WHAT YOU ARE ASKED TO DO. Could you set down exactly the lines of the data below, starting at the one that holds "<span>This is an" and ending at the one that holds "Specific Detail Information</span>", both included, and only those?

RECORDS TO PROCESS.

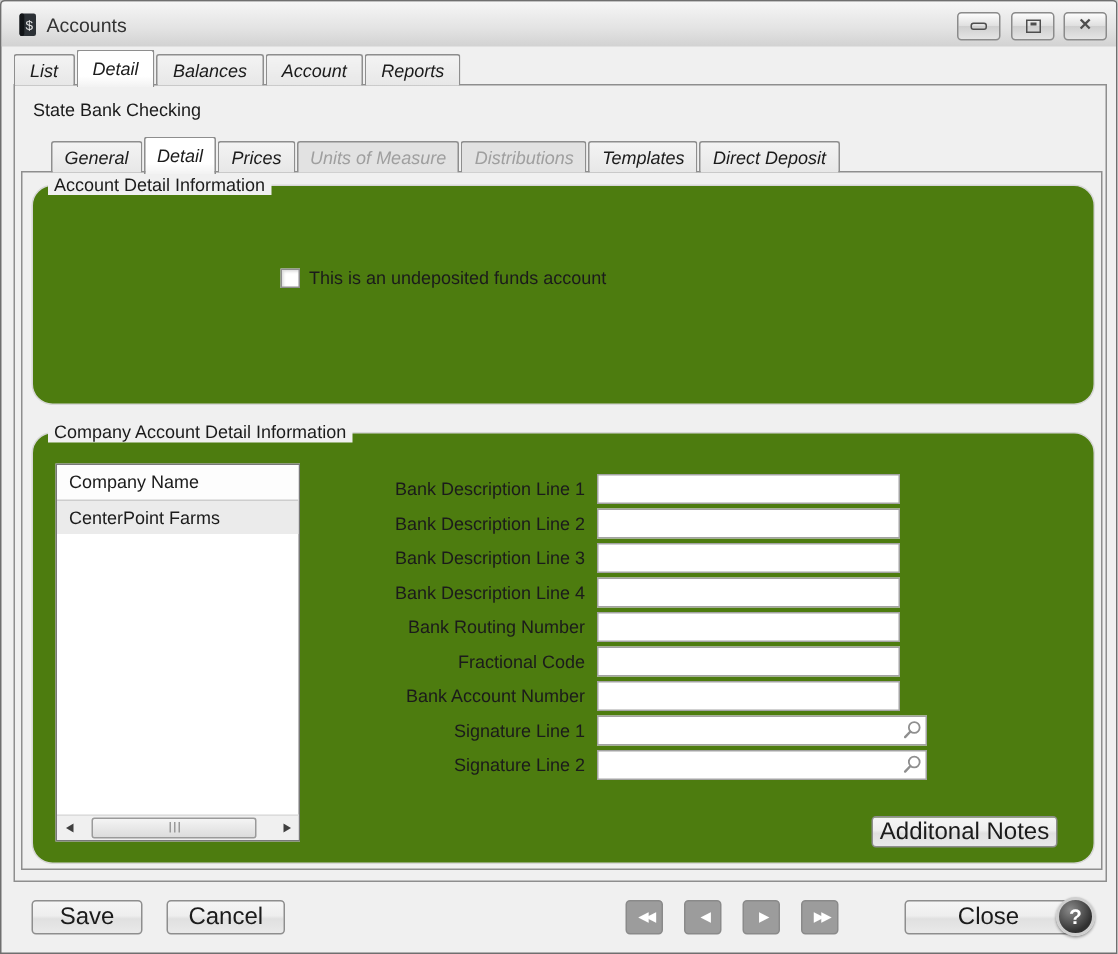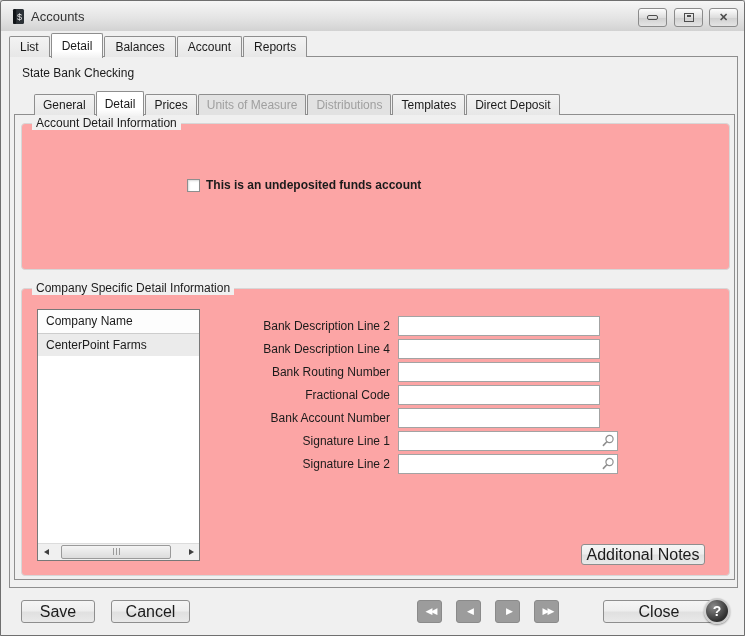--- a/index.html
+++ b/index.html
@@ -22,21 +22,21 @@
     background:linear-gradient(180deg,#fdfdfd,#dedede 50%,#cfcfcf 51%,#e4e4e4);
     border:1px solid #8b8b8b; border-radius:3px; cursor:default;
     display:flex; align-items:center; justify-content:center;
   }
   .btn-min { left:637px; } .btn-max { left:673px; } .btn-close { left:708px; }
   .glyph-min { width:11px; height:5px; border:1px solid #4e4e4e; border-radius:2px; }
   .glyph-max { width:10px; height:9px; border:1px solid #4e4e4e; position:relative; }
   .glyph-max::after { content:""; position:absolute; left:2px; top:1px; width:4px; height:2px; background:#4e4e4e; }
   .glyph-x { font-size:11px; font-weight:bold; color:#4e4e4e; line-height:1; }
   
-  .tabstrip { position:absolute; display:flex; align-items:flex-end; z-index:5; }
+  .tabstrip { position:absolute; display:flex; align-items:flex-end; z-index:5;font-style:italic; }
   .tab {
     height:21px; padding:3px 10px 2px 10px; margin-right:1px;
     border:1px solid #8e8e8e; border-bottom:none; border-radius:2px 2px 0 0;
     background:linear-gradient(180deg,#f3f3f3,#e7e7e7);
     white-space:nowrap; cursor:default;
   }
   .tab.active {
     height:25px; padding-top:5px; background:linear-gradient(180deg,#ffffff 70%,#f2f2f2);
     margin-bottom:-1px; position:relative; z-index:6;margin-top:33px;
   }
@@ -49,29 +49,29 @@
   .outer-page {
     position:absolute; left:8px; top:55px; width:729px; height:532px;
     border:1px solid #8e8e8e; background:#f0f0f0; z-index:1;
   }
   .account-name { position:absolute; left:12px; top:9px; }
   .inner-page {
     position:absolute; left:4px; top:57px; width:721px; height:466px;
     border:1px solid #8e8e8e; background:#f0f0f0;
   }
   .groupbox {
-    position:absolute; border:1px solid #d7d7d7; border-radius:4px; background:#fca5a5;
+    position:absolute; border:1px solid #d7d7d7; border-radius:14px; background:#4d7c0f;
   }
   .gb1 { left:6px; top:8px; width:709px; height:147px; }
   .gb2 { left:6px; top:173px; width:709px; height:288px; }
   .gb-title {
     position:absolute; left:10px; top:-8px; background:#f0f0f0; padding:0 4px; color:#1b1b1b;
   }
   
-  .chk-row { position:absolute; left:165px; top:54px; display:flex; align-items:center;font-weight:bold; }
+  .chk-row { position:absolute; left:165px; top:54px; display:flex; align-items:center; }
   .checkbox {
     width:13px; height:13px; background:#fff; border:1px solid #8e8e8e;
     box-shadow:inset 1px 1px 2px #d9d9d9; margin-right:6px;
   }
   
   .companylist {
     position:absolute; left:15px; top:20px; width:163px; height:252px;
     border:1px solid #787878; background:#fff;
   }
   .list-header {
@@ -184,21 +184,21 @@
 
       <div class="groupbox gb1">
         <span class="gb-title">Account Detail Information</span>
         <div class="chk-row">
           <span class="checkbox"></span>
           <span>This is an undeposited funds account</span>
         </div>
       </div>
 
       <div class="groupbox gb2">
-        <span class="gb-title">Company Specific Detail Information</span>
+        <span class="gb-title">Company Account Detail Information</span>
 
         <div class="companylist">
           <div class="list-header">Company Name</div>
           <div class="list-row">CenterPoint Farms</div>
           <div class="hscroll">
             <div class="scroll-arrow">
               <span class="tri-left"></span>
             </div>
             <div class="scroll-track">
               <div class="scroll-thumb">
@@ -208,21 +208,29 @@
               </div>
             </div>
             <div class="scroll-arrow">
               <span class="tri-right"></span>
             </div>
           </div>
         </div>
 
         <div class="fields">
           <div class="frow">
+            <span class="flabel">Bank Description Line 1</span>
+            <span class="fwrap w-normal"><input value="" style=""></span>
+          </div>
+          <div class="frow">
             <span class="flabel">Bank Description Line 2</span>
+            <span class="fwrap w-normal"><input value="" style=""></span>
+          </div>
+          <div class="frow">
+            <span class="flabel">Bank Description Line 3</span>
             <span class="fwrap w-normal"><input value="" style=""></span>
           </div>
           <div class="frow">
             <span class="flabel">Bank Description Line 4</span>
             <span class="fwrap w-normal"><input value="" style=""></span>
           </div>
           <div class="frow">
             <span class="flabel">Bank Routing Number</span>
             <span class="fwrap w-normal"><input value="" style=""></span>
           </div>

EXERCISE OUTPUT.
           <span>This is an undeposited funds account</span>
         </div>
       </div>
 
       <div class="groupbox gb2">
-        <span class="gb-title">Company Specific Detail Information</span>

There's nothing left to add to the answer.